Exercise:
Each line of the data below between the one containing "text: 0 -> 3" and the one containing "que mépris au", both included, is to be repeated exactly. Please omit pictures.

Supplied entries:
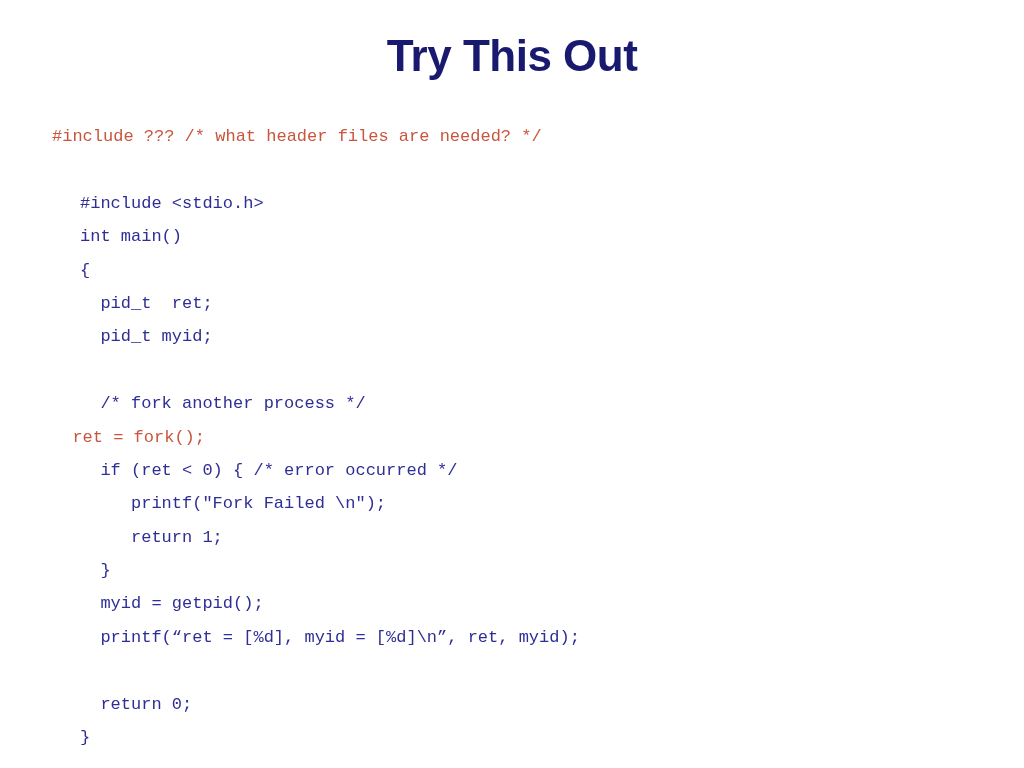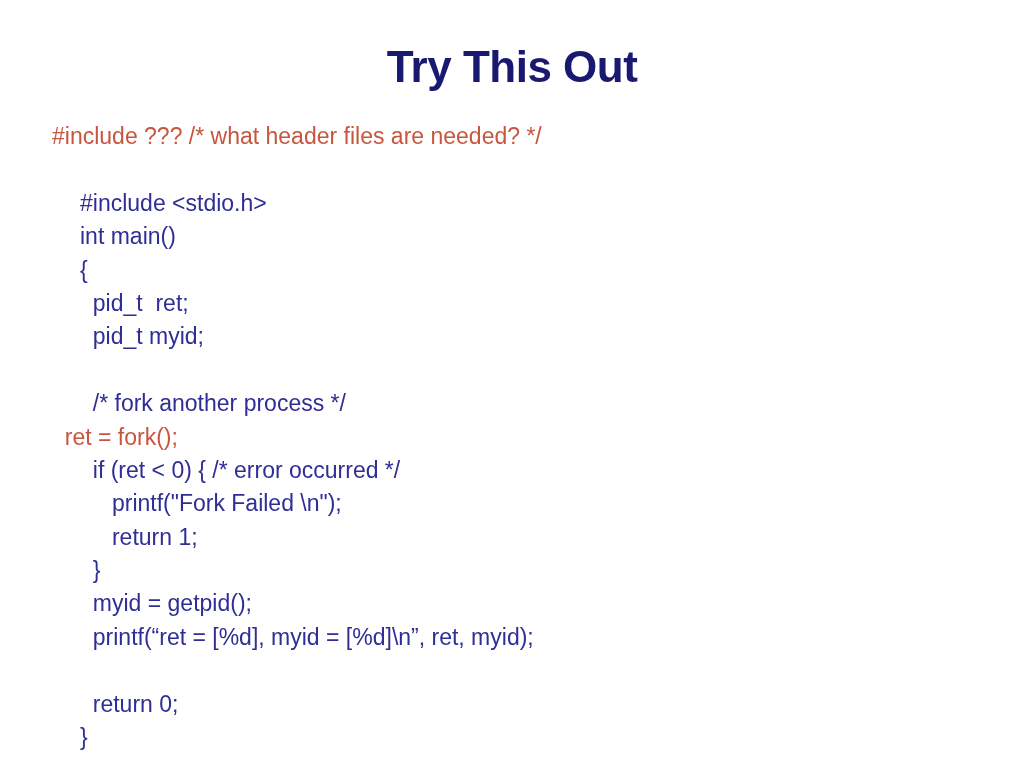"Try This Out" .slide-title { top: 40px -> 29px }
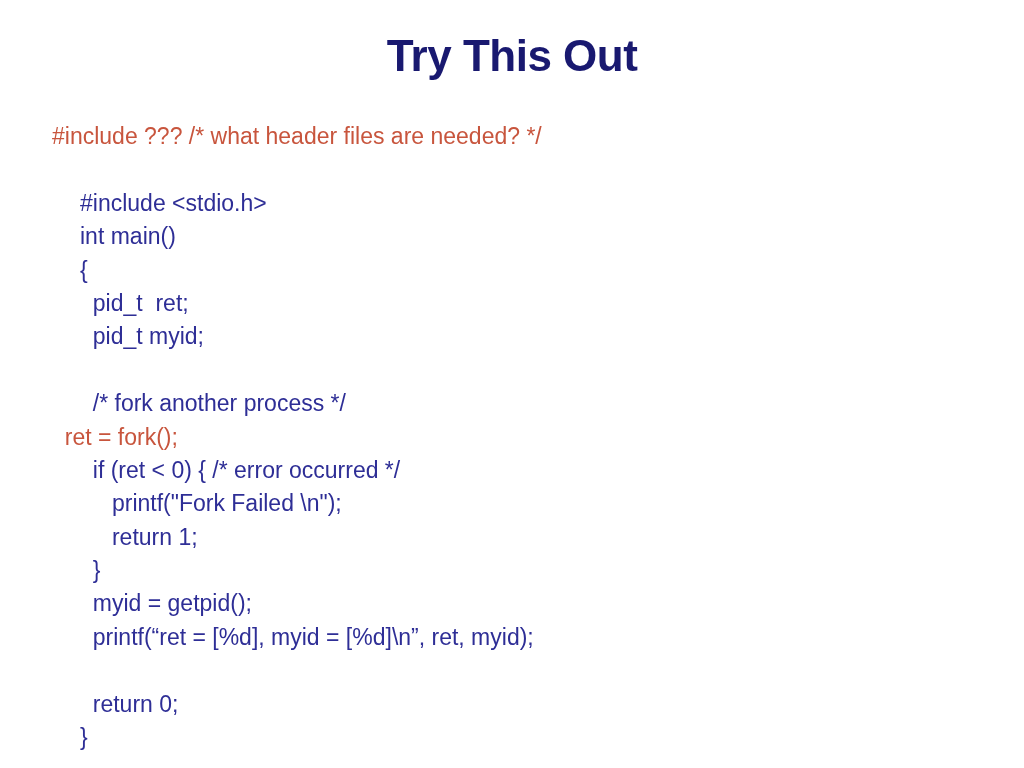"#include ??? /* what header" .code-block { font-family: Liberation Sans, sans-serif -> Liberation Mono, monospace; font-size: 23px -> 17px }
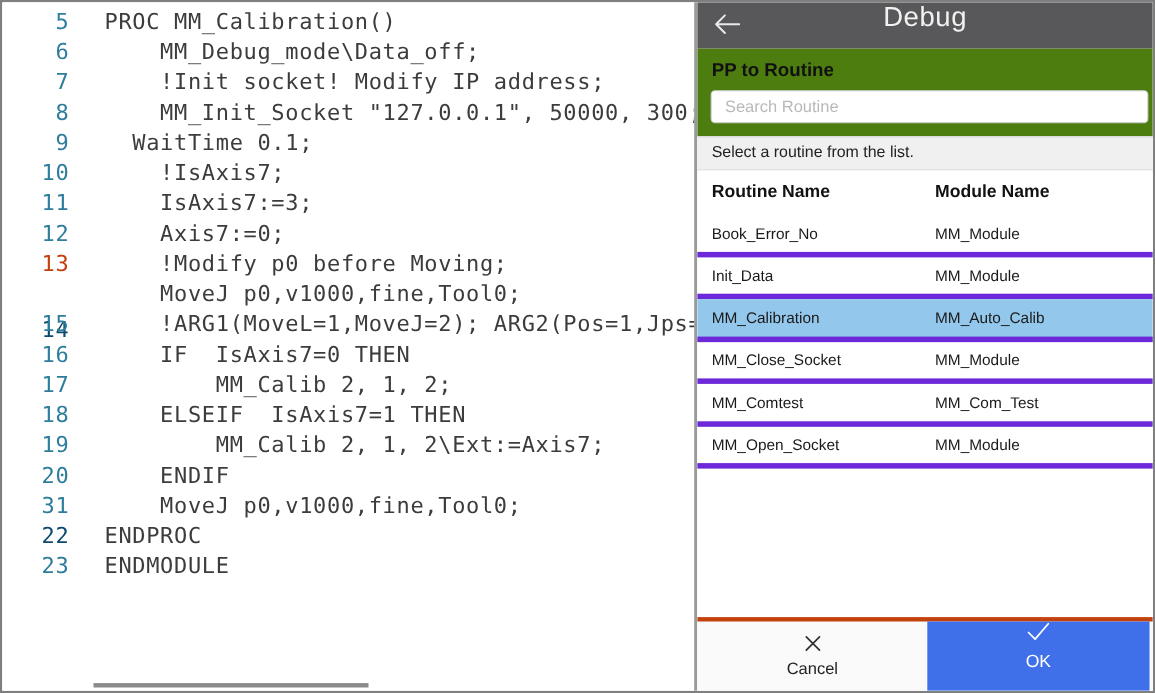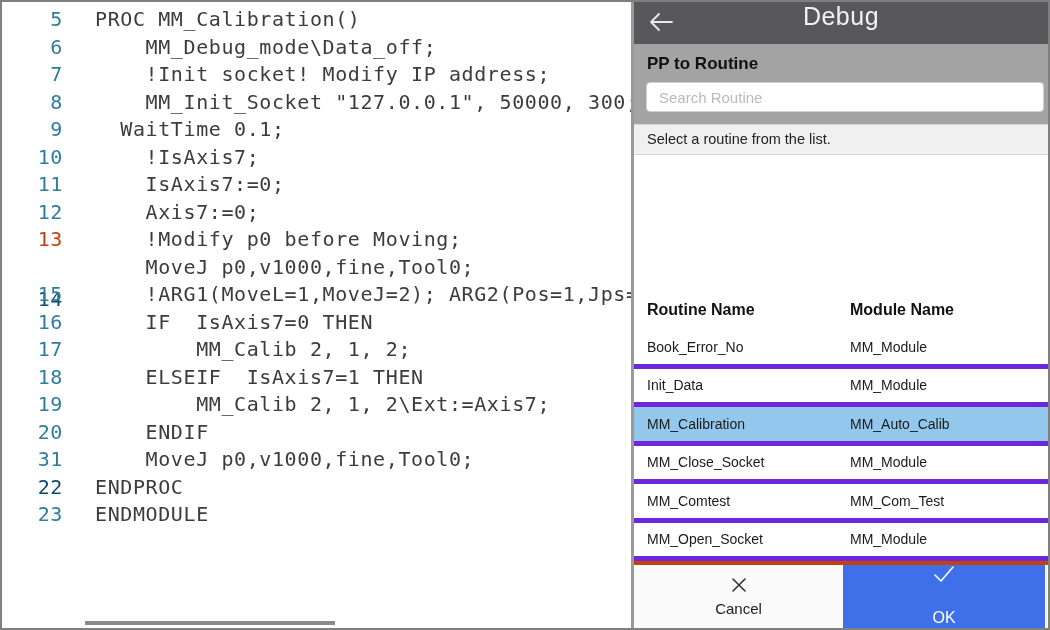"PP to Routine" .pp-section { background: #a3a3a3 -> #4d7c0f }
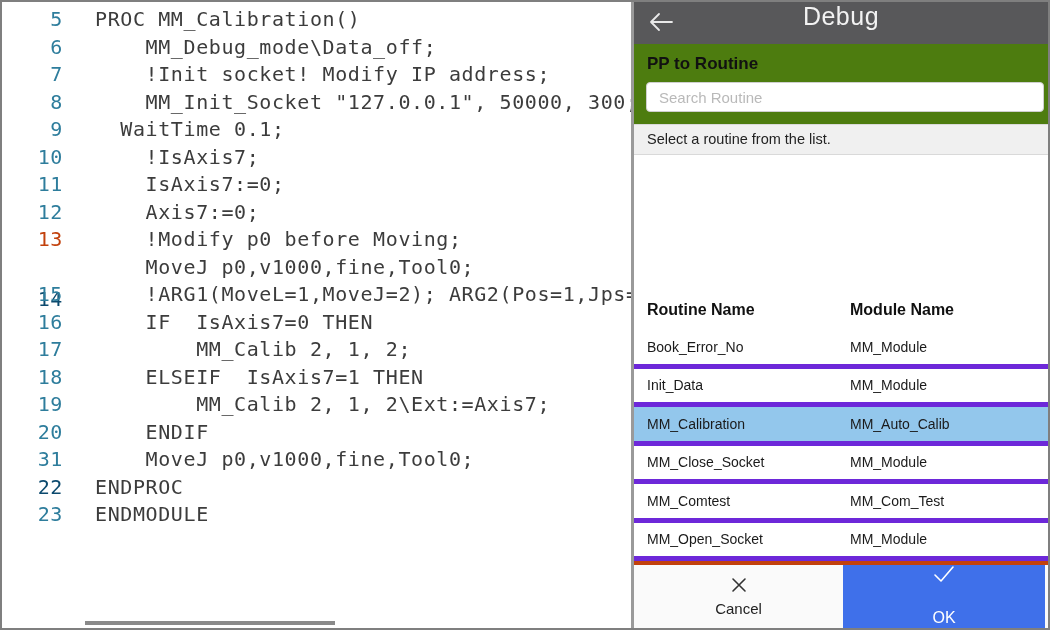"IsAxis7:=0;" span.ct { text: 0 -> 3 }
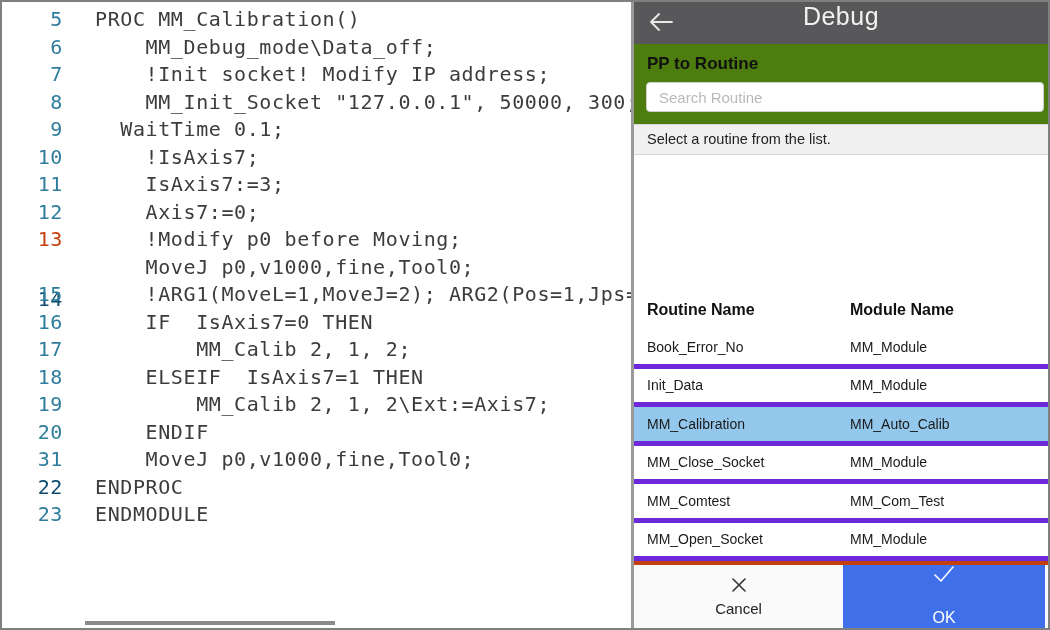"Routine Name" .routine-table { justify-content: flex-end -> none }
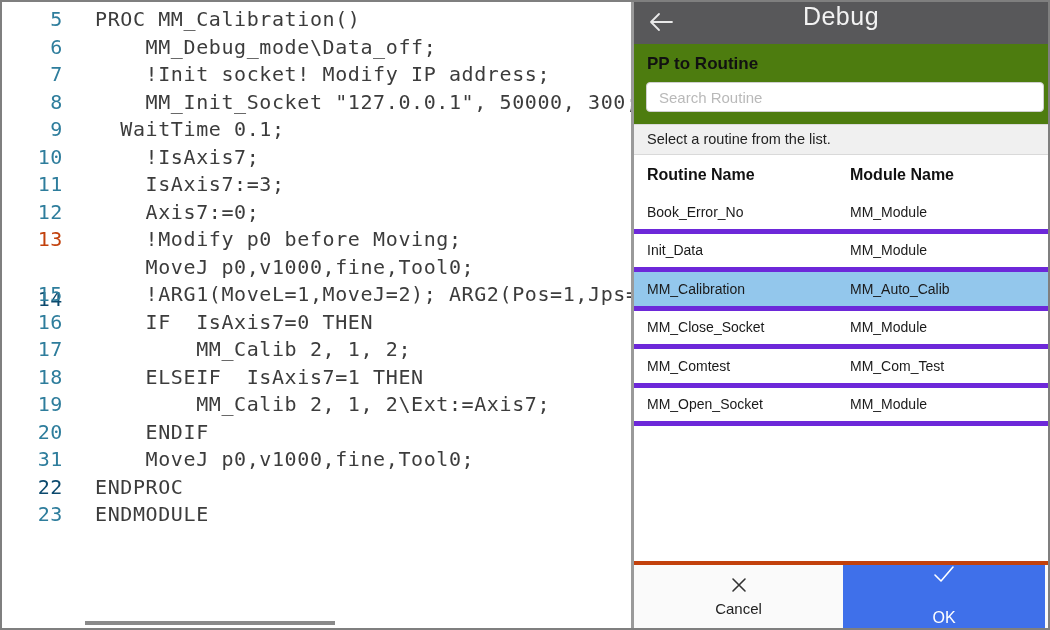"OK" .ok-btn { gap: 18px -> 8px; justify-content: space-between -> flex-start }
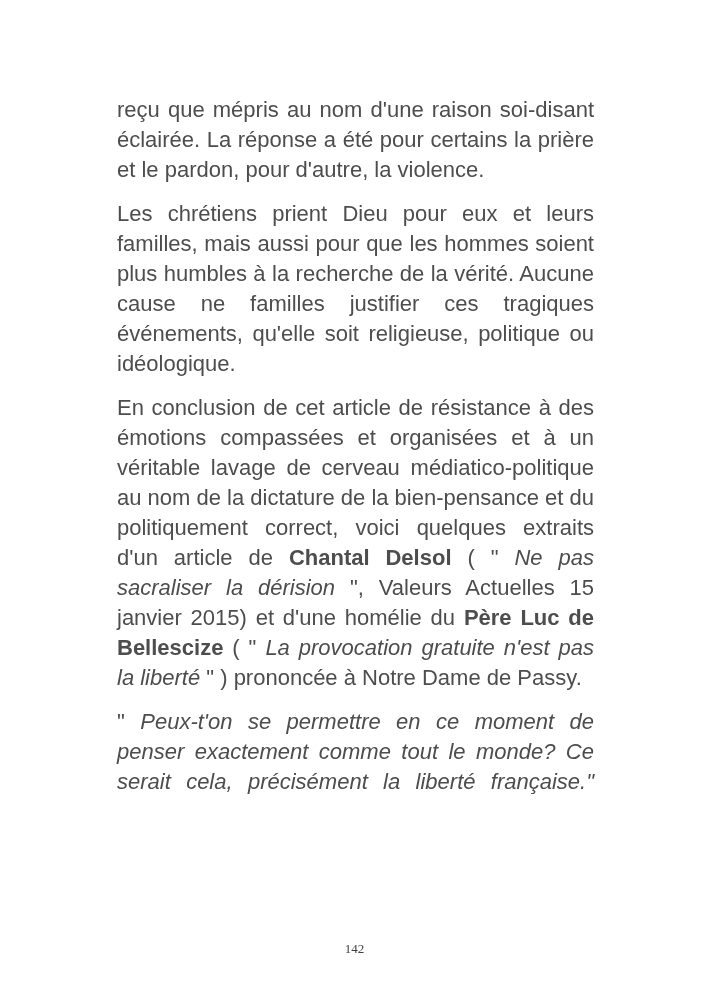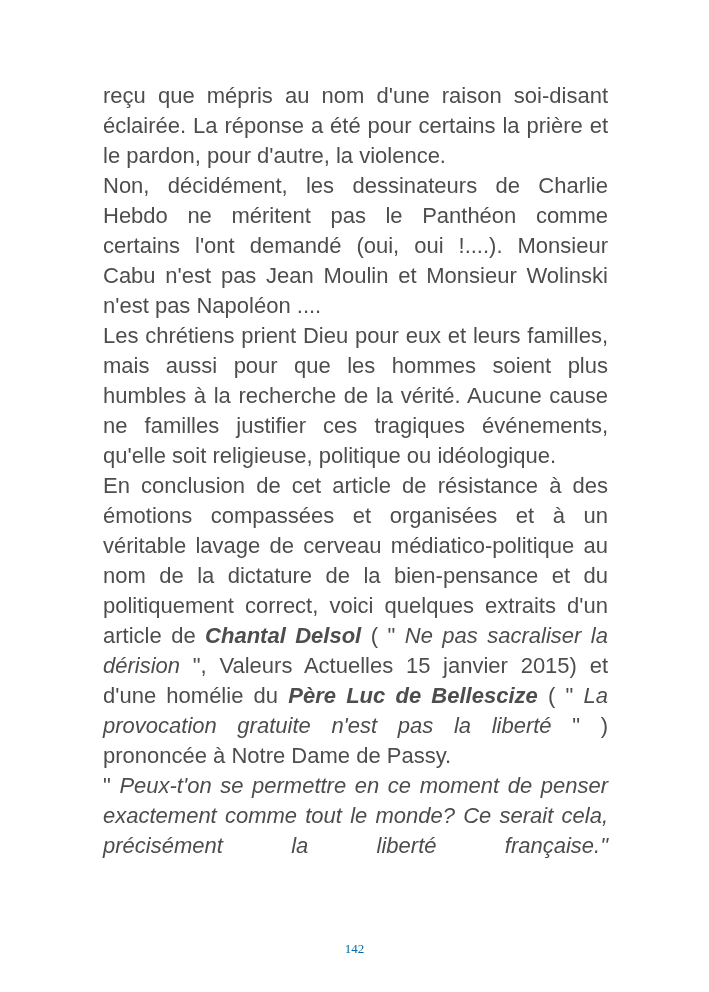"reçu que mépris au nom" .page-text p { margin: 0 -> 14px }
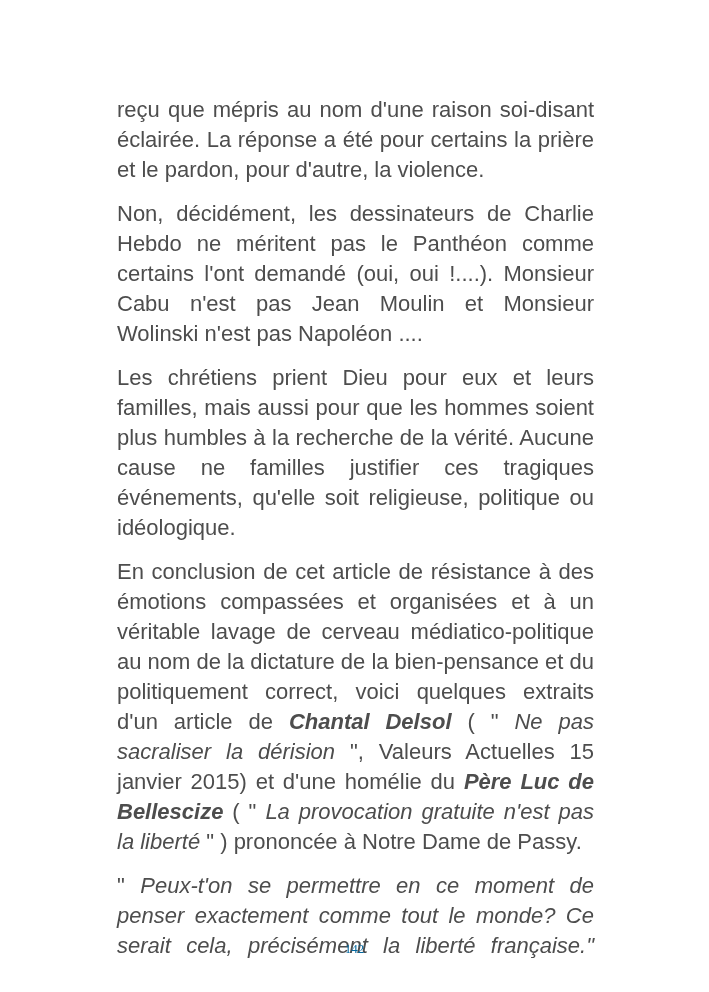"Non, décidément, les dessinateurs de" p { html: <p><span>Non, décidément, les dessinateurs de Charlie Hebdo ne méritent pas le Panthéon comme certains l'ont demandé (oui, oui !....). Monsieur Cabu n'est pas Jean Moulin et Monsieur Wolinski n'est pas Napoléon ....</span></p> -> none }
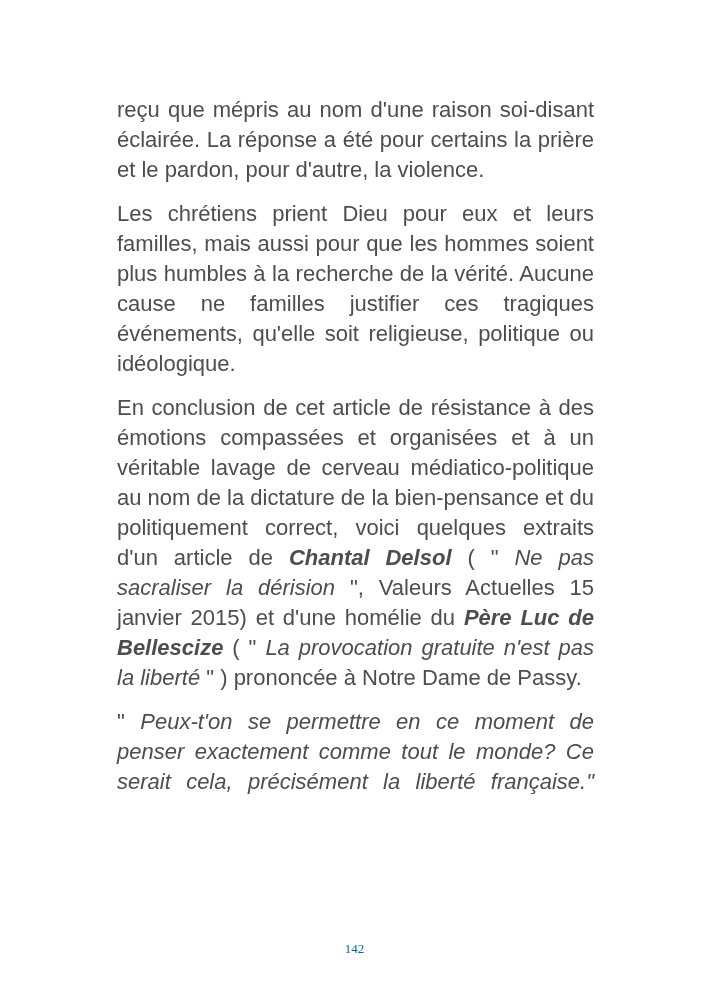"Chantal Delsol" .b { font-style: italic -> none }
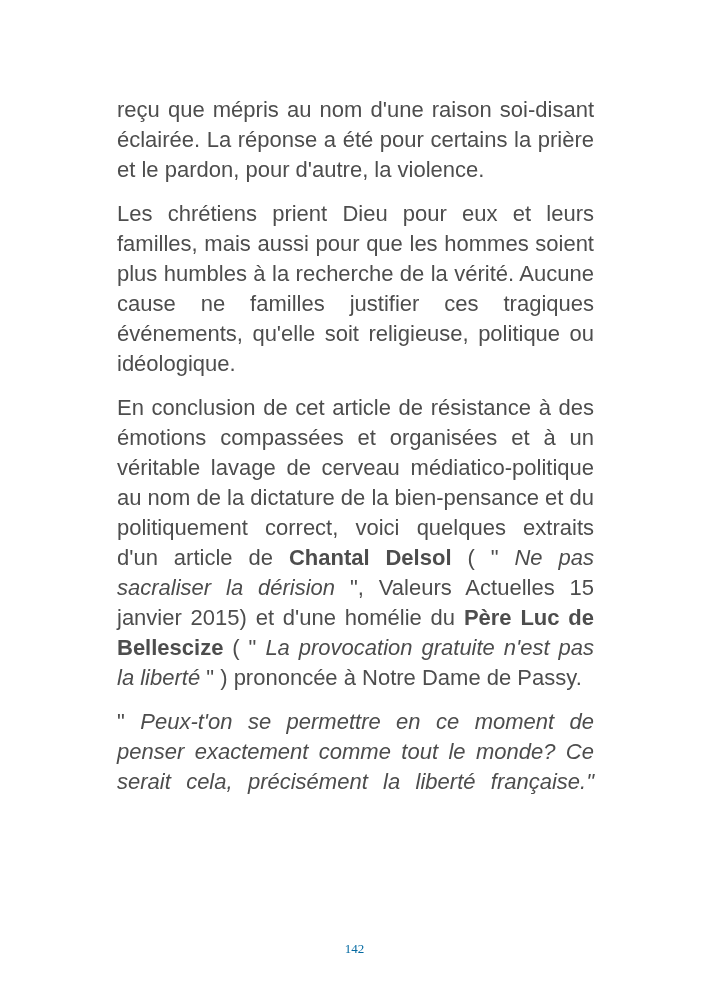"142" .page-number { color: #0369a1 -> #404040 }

Solution for this task:
"IsAxis7:=0;" span.ct { text: 0 -> 3 }
"Routine Name" .routine-table { justify-content: flex-end -> none }
"OK" .ok-btn { gap: 18px -> 8px; justify-content: space-between -> flex-start }
"reçu que mépris au nom" .page-text p { margin: 0 -> 14px }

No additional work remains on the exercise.